▸ **TASK TO COMPLETE**
Go through each line of the records below and count those with the word "compulsory". Give only the count.

▬▬▬▬▬▬▬▬▬▬

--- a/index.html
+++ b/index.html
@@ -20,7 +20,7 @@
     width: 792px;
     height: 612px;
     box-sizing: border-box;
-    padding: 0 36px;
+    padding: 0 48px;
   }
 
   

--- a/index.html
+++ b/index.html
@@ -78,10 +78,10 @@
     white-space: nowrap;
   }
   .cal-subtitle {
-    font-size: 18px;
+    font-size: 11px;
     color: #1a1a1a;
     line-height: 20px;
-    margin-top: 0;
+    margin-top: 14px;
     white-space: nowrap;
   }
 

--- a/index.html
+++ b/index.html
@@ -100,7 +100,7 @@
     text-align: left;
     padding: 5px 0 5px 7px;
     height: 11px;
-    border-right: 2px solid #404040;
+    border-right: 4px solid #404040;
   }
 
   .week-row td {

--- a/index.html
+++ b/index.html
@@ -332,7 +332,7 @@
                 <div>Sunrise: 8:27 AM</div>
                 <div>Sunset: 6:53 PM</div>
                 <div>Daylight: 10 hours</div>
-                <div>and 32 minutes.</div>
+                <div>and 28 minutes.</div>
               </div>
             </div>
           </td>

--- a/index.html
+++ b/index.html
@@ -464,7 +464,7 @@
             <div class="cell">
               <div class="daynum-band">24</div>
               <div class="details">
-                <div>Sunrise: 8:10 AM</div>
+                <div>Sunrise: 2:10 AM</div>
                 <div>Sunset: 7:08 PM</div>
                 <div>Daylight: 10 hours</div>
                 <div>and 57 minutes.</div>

▬▬▬▬▬▬▬▬▬▬

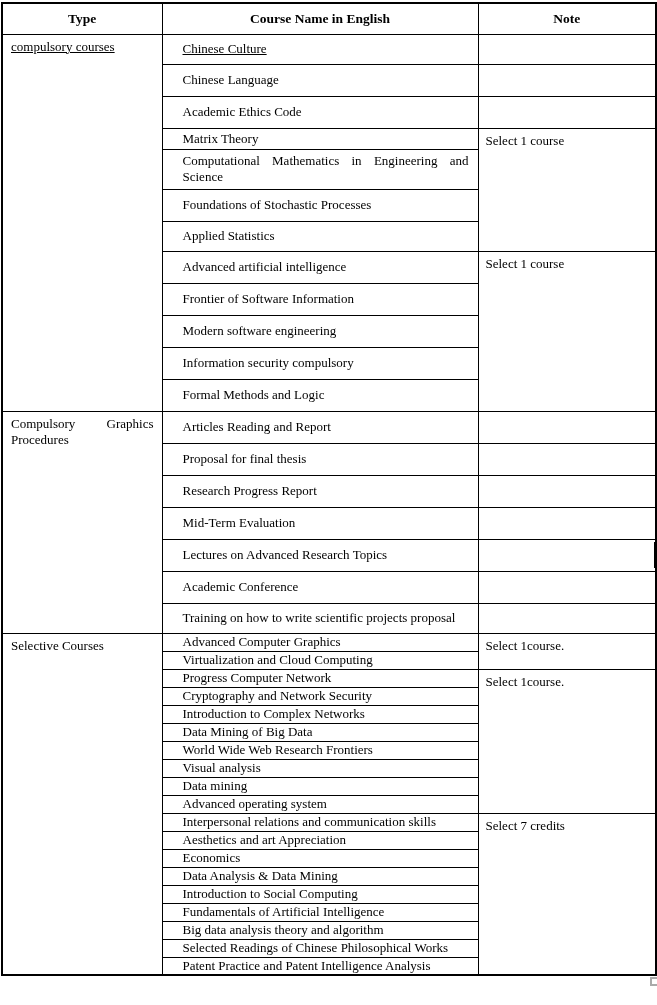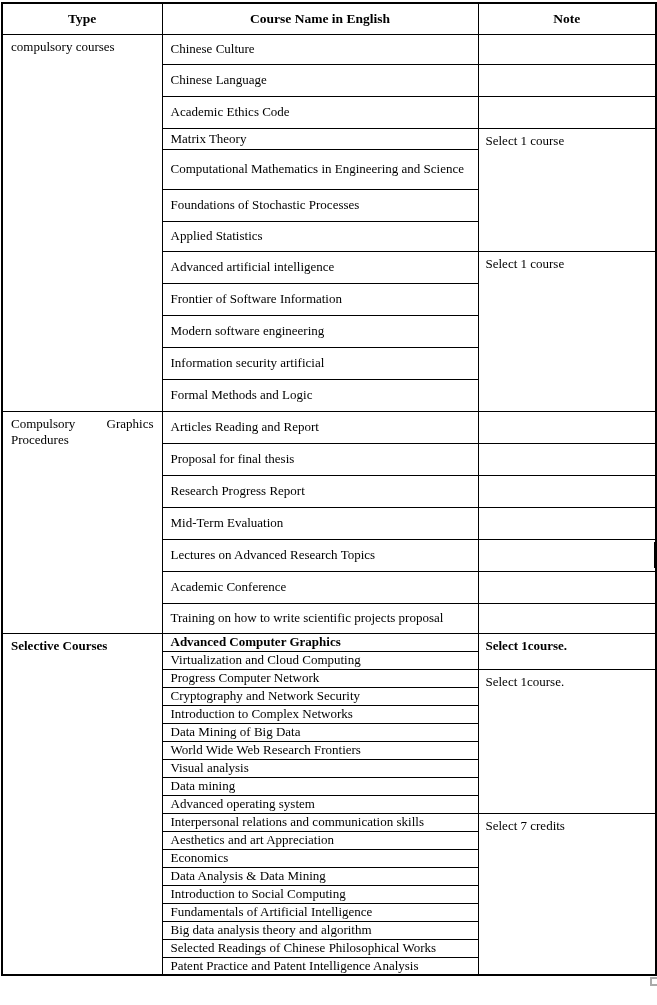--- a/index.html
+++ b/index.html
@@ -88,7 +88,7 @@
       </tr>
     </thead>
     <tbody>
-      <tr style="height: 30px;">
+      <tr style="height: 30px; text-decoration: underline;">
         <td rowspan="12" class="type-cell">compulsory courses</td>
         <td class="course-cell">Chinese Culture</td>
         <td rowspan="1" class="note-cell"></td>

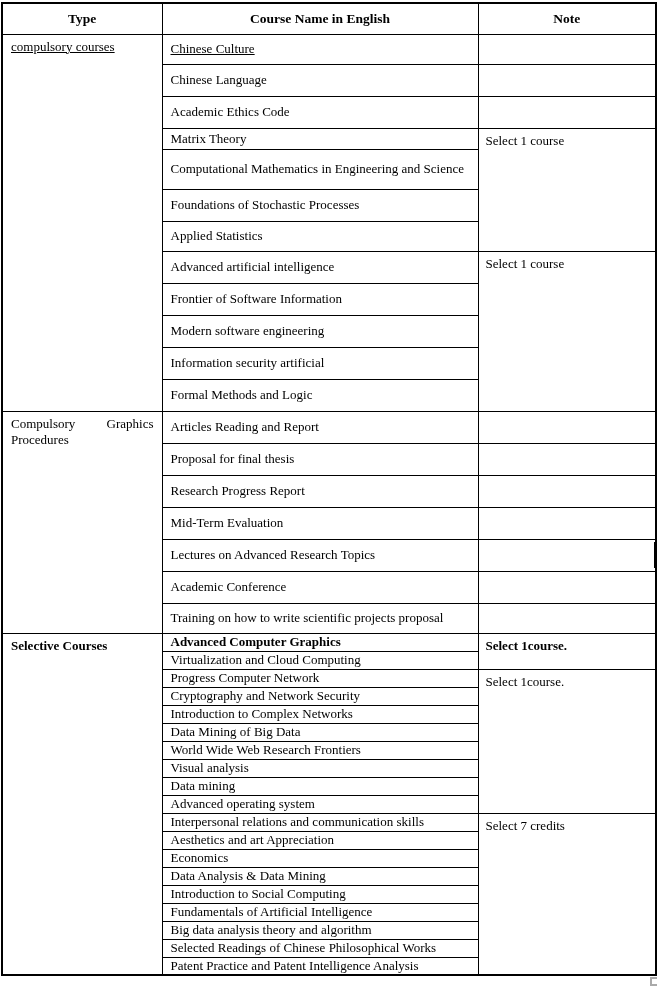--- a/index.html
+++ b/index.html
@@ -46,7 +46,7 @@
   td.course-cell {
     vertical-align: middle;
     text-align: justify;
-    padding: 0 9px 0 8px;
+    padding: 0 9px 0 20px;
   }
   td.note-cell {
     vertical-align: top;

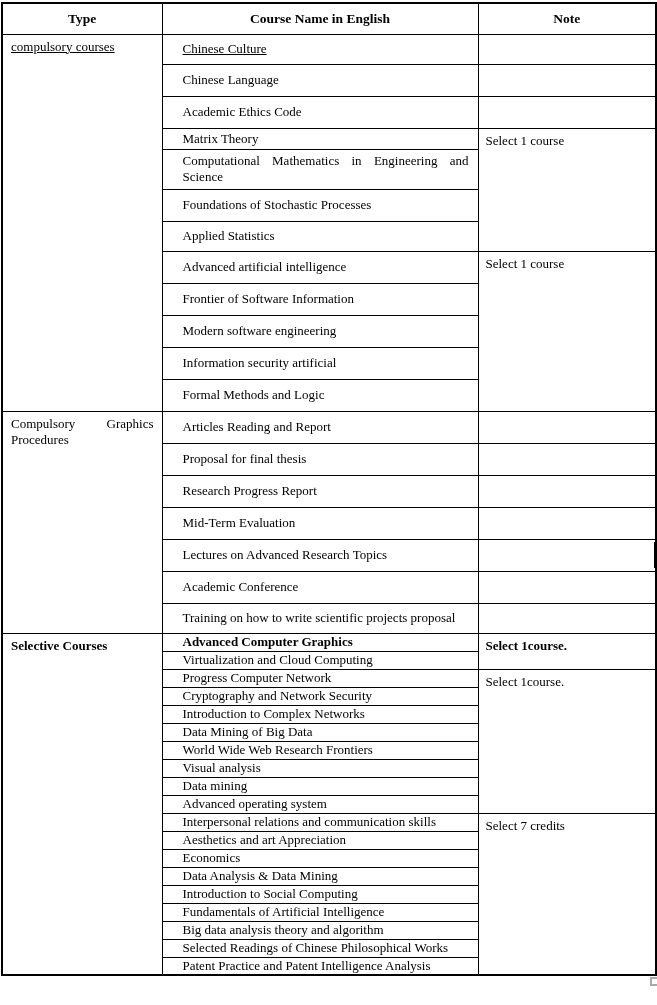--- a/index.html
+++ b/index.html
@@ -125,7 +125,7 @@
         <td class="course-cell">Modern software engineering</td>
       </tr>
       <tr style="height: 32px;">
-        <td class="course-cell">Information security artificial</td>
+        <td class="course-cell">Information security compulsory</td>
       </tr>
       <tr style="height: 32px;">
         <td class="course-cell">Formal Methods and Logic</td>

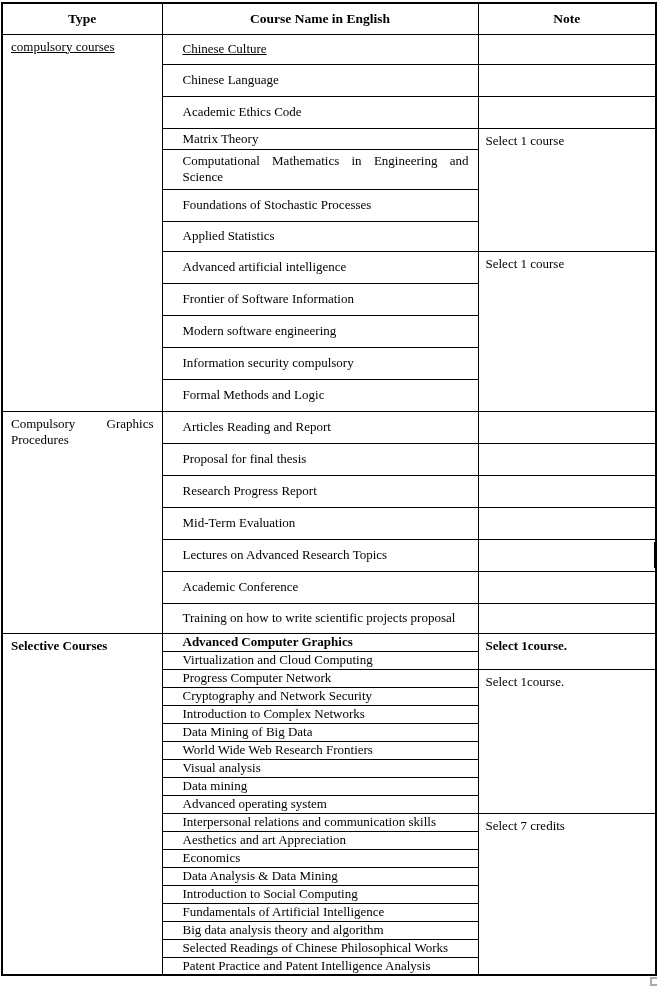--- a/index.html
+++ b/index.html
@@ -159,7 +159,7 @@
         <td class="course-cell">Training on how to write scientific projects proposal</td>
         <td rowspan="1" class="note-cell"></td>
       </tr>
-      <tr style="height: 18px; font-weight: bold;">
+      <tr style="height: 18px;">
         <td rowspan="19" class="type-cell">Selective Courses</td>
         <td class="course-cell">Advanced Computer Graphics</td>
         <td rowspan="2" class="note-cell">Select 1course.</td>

▬▬▬▬▬▬▬▬▬▬

▸ **RESULT OF THIS TASK**
2